Fiber-optic USP lasers provide a highly robust and compact architecture in comparison to conventional bulk-optics based USP systems, and the pulse energy and average power from fiber USP lasers have recently reached levels to enable commercially relevant process speeds [4]. Hence, fiber USP lasers are expected to fulfill the present laser source requirements and to scale in performance, form factor, and cost in order to keep pace with industry growth. For many high value applications—especially medical therapeutic treatments—it is critical to transport and deliver the ultra-short laser pulses using a one to five meter fiber-optic path. In the past few years, substantial progress has been achieved in USP laser beam delivery using optical fibers and other forms of waveguides [5–11]. The previously proposed candidates have comprised expanded area, solid core fibers as well as alternative format hollow core fibers. Each of these alternatives has several inherent limitations that negates consideration in the context of photonic signal fidelity and cost-efficiency necessary to enable meaningful application deployment.
Solid core fibers, such as graded index multimode fiber or high order mode fiber, have been experimentally proven capable of merely nanojoule pulse energy capacity in the ultra-short pulse regime. The salient feature is the small area (about 1000 μm2 or less) of the confined mode within the glass fiber core. The resultant high peak irradiance yields unrecoverable pulse distortion due to self-phase modulation (SPM) or catastrophic damage from dielectric breakdown. Attempts to further expand the mode area have yielded severe multiple mode cross-coupling and distortion, and extremely high loss as a result of weak mode confinement in low numerical aperture (NA) waveguides. Thus alternative optical fiber formats, such as hollow core waveguides, appear to be the most viable option for USP beam delivery. When the waveguide core comprises a gas at low to moderate pressure, the pulse train propagates with a much weaker nonlinear interaction. At atmospheric pressure, the nonlinear refractive indices (n2) of air, argon, and helium are respectively ~4 × 10−23m2/W [12], ~1 × 10−23m2/W [13] and ~4 × 10−25m2/W [13]. These nonlinear refractive indices are three orders of magnitude weaker than a silica solid core with n2 ~2.4 × 10−20m2/W [14]. Although some of these nonlinear refractive indices were measured at wavelengths other that 1.55 μm, and n2 has weak wavelength dependence from 800 nm to 2000 nm [13], the values cited here are used for the analysis through the remainder of this paper. Similarly, the ionization potential of candidate gas species, 24.59 eV for helium [15], and 15.76 eV for argon [15], is two to three times higher than in fused silica glass, 8.15 eV [15]. We estimate the ionization potential of air is between 12.07 eV (O2) [15] and 15.58 eV (N2) [15]. Owing to the higher ionization potential and lower nonlinear refractive indices of argon and helium compared with that of air, pulses delivered through helium- and argon-filled HC-PBGF will experience lower nonlinear effects and higher damage threshold.
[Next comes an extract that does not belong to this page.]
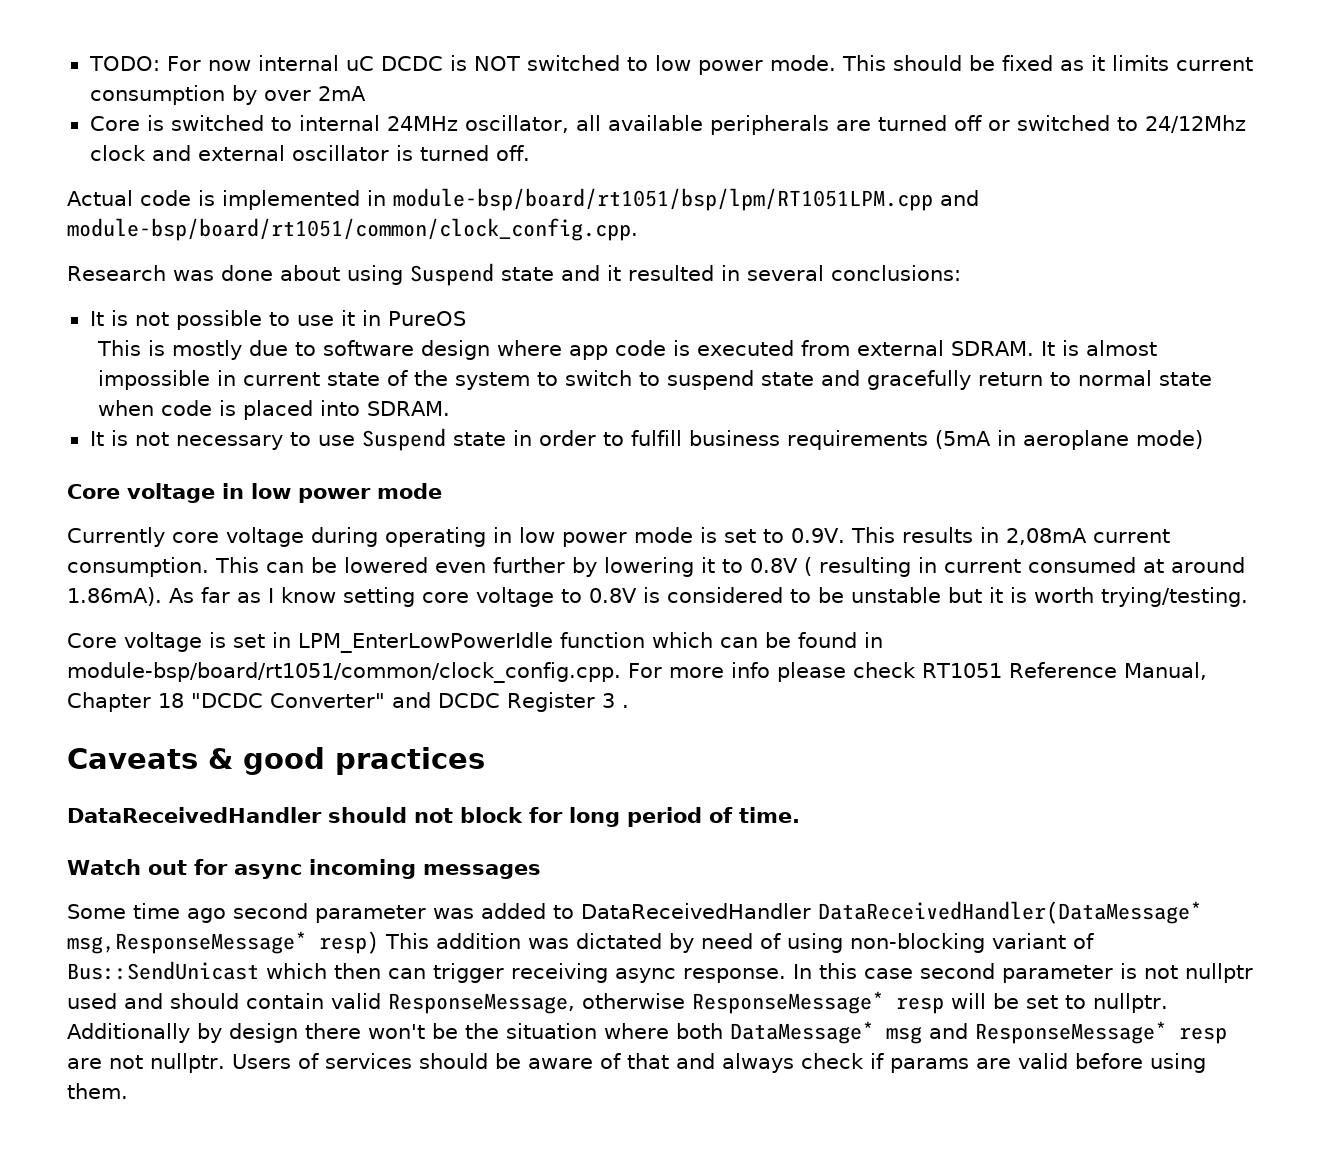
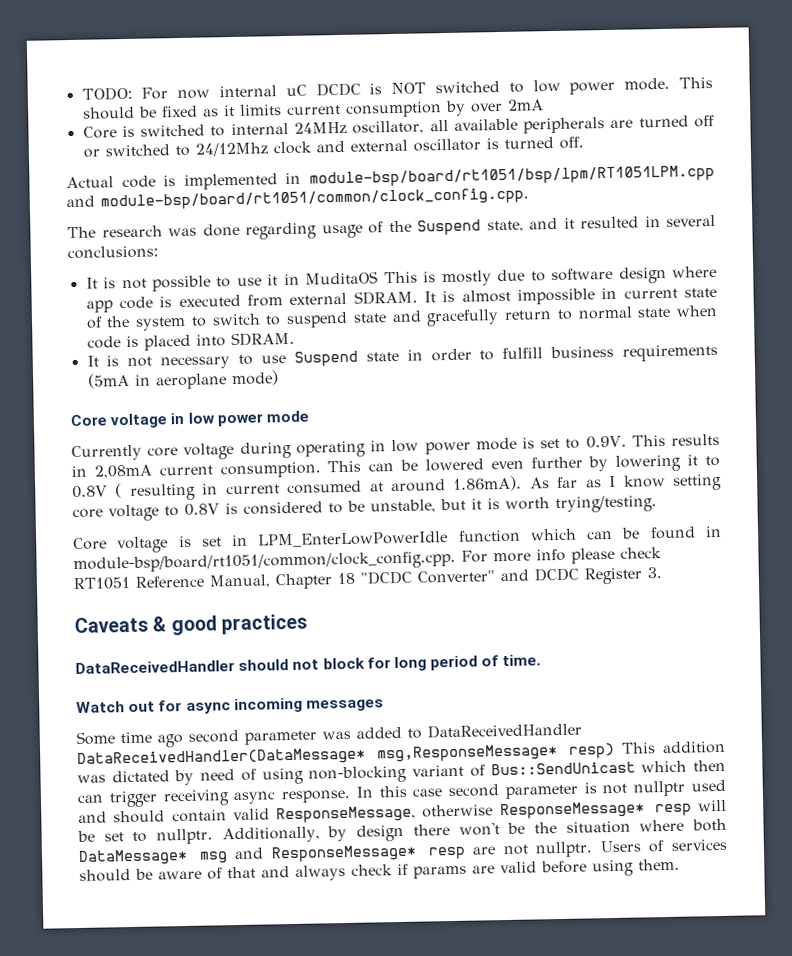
[67,263,554,286] Research was done about using Suspend state -> [67,219,524,240] The research was done regarding usage of the Suspend state,
[387,311,466,326] PureOS // -> [305,271,379,285] MuditaOS
[851,587,941,603] unstable -> [370,499,436,514] unstable,
[601,693,629,708] 3 . -> [647,567,662,579] 3.
[67,1023,190,1043] Additionally -> [221,826,320,844] Additionally,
Hollow core waveguides have included metallic inner-surface fibers (capillaries) as well as hollow core photonic band-gap fibers (HC-PBGF). Metal coated, hollow core fibers and capillaries have been utilized for infrared laser delivery where the guided mode diameter is fundamentally large, e.g. at the CO2 laser wavelength of 10 μm, or when multimode interference is not detrimental to the application. For near-infrared USP lasers neither of these conditions holds true. The requisite single mode propagation would require scaling the hollow core diameter down to a size that inhibits metal deposition on the inner surface. Near-infrared, single mode metallic hollow core fiber simply cannot be manufactured with current methods. Hollow core plastic one-dimensional (1D) Bragg fibers have shown their high potential for spatially and temporally distortion-free transmission of high peak power USP pulses. Nonetheless, due to fabrication complexities, it has been challenging for plastic Bragg fibers to achieve the low transmission loss domain of glass hollow core fibers. Therefore, a glass-based HC-PBGF is the best candidate for USP laser beam delivery.
HC-PBGFs have been studied recently for purpose of USP laser beam delivery and/or pulse compression. In these hollow core fibers, SPM and other deleterious effects can be reduced by more than 1000 times as compared to solid core fibers, and delivery of microjoule level USP laser pulses has been demonstrated [17]. Table 1 summarizes the pulse energy and average power of USP laser beams delivered by HC-PBGFs and 1D Bragg fiber as described in the literature. Although more than 10 μJ of delivered pulse energy has been achieved for small core HC-PBGFs, the average power was in the milliwatt level—limited by the pulse repetition rate (1 kHz) of these laser systems [9–11]—which limits its industrial usage. For the 1D Bragg fiber, >0.25 W has been delivered. Due to its high transmission loss, however, it remains less desirable for USP laser beam delivery for practical usage.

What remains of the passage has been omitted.